The Company’s Film and Electrolytic segment intends to relocate the axial electrolytic production from Granna to its plant in Evora, Portugal and consolidate production with the axial electrolytic products being manufactured in the Evora plant. The Company expects to achieve operating costs savings of approximately $0.6 million in fiscal year 2020 (which begins April 1, 2019) and $2.5 million per year thereafter. The Company will incur notice period and other people-related charges of approximately $1.5 million and incur cash charges for equipment relocation and related costs of approximately $2.3 million.
“We are planning to streamline our manufacturing operations for axial electrolytic capacitors with this planned relocation, thereby allowing us to increase flexibility, capabilities, and competitiveness in the marketplace. This planned consolidation of the manufacturing process enables us to not only reduce operating costs, but also improves our ability to meet our customers’ changing demands,” stated William Lowe, KEMET’s Chief Executive Officer.
About KEMET
The Company’s common stock is listed on the NYSE under the ticker symbol “KEM” (NYSE: KEM). At the Investor Relations section of our web site at http://www.kemet.com/IR, users may subscribe to KEMET news releases and find additional information about our Company. KEMET offers our customers the broadest selection of capacitor technologies in the industry, along with an expanding range of electromechanical devices, electromagnetic compatibility solutions and supercapacitors. Our vision is to be the preferred supplier of electronic component solutions demanding the highest standards of quality, delivery and service. Additional information about KEMET can be found at http://www.kemet.com.

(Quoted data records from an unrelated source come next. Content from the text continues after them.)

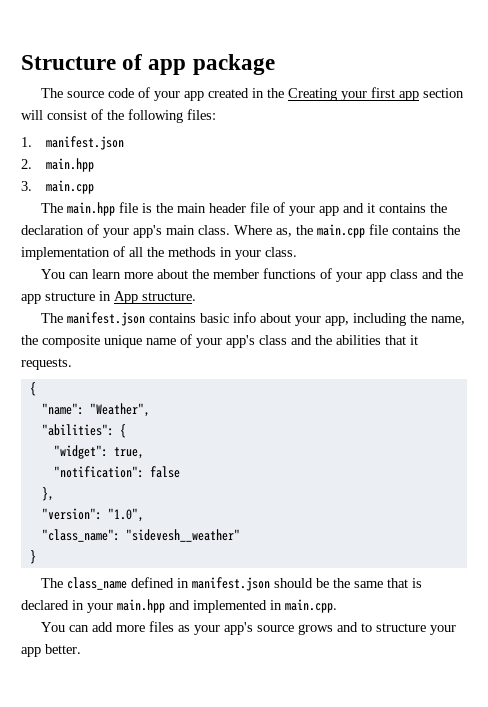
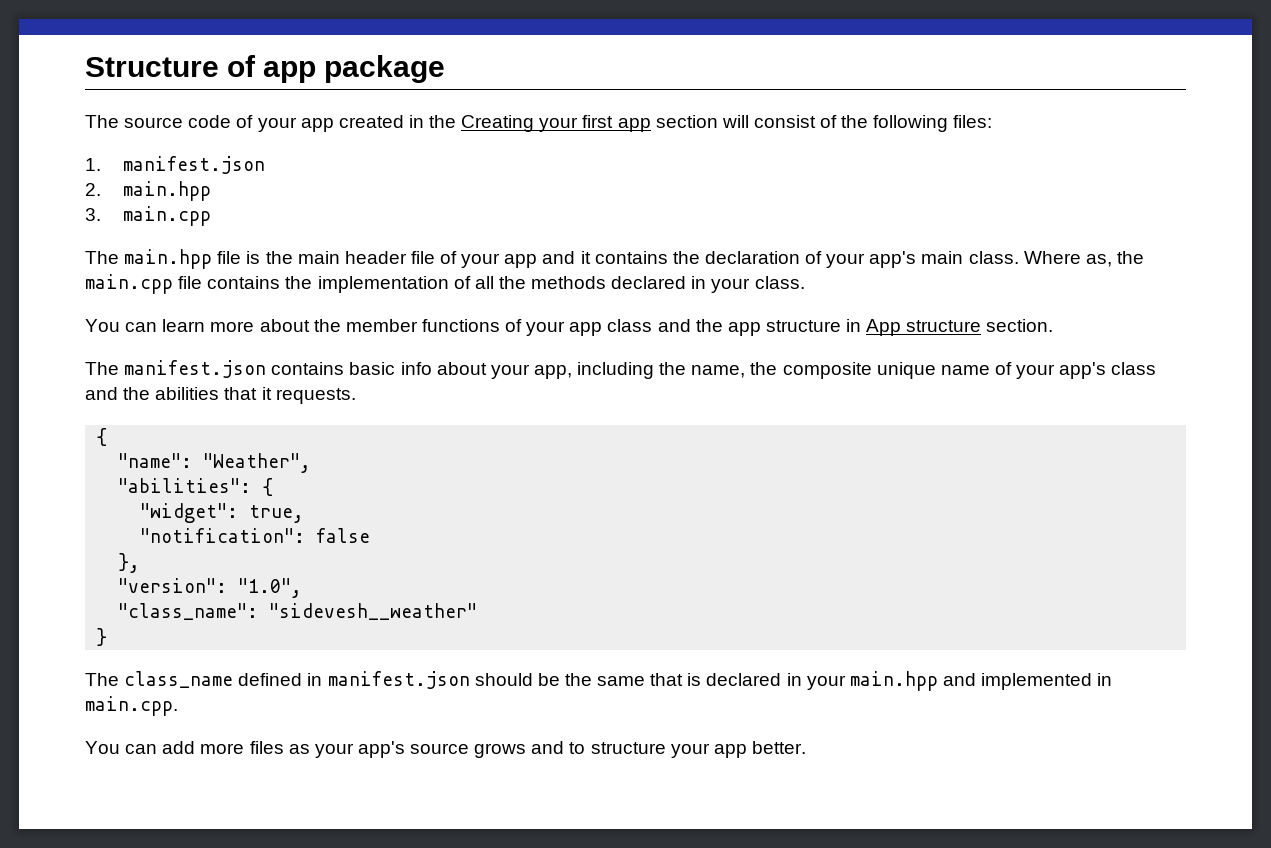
- Where as, the main.cpp file contains the implementation of all the methods in your class.
+ Where as, the main.cpp file contains the implementation of all the methods declared in your class.
- You can learn more about the member functions of your app class and the app structure in App structure.
+ You can learn more about the member functions of your app class and the app structure in App structure section.

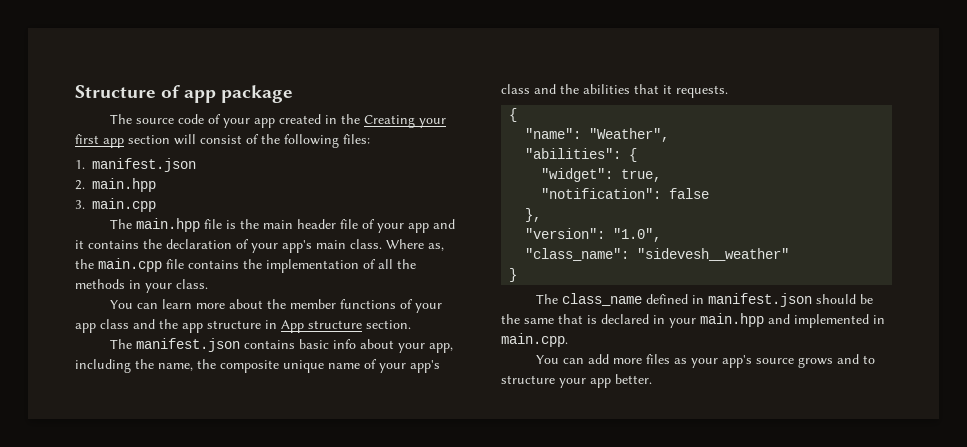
- Where as, the main.cpp file contains the implementation of all the methods declared in your class.
+ Where as, the main.cpp file contains the implementation of all the methods in your class.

Cautionary Statement on Forward-Looking Statements
Certain statements included herein contain forward-looking statements within the meaning of federal securities laws about the Company’s financial condition and results of operations that are based on management’s current expectations, estimates and projections about the markets, in which the Company operates, as well as management’s beliefs and assumptions. Words such as “expects,” “anticipates,” “believes,” “estimates” or other similar expressions and future or conditional verbs such as “will,” “should,” “would,” and “could” are intended to identify such forward-looking statements. These statements are not guarantees of future performance and involve certain risks, uncertainties and assumptions, which are difficult to predict. Therefore, actual outcomes and results may differ materially from what is expressed or forecasted in, or implied by, such forward-looking statements. Readers are cautioned not to place undue reliance on these forward-looking statements, which reflect management’s judgment only as of the date hereof. The Company undertakes no obligation to update publicly any of these forward-looking statements to reflect new information, future events or otherwise.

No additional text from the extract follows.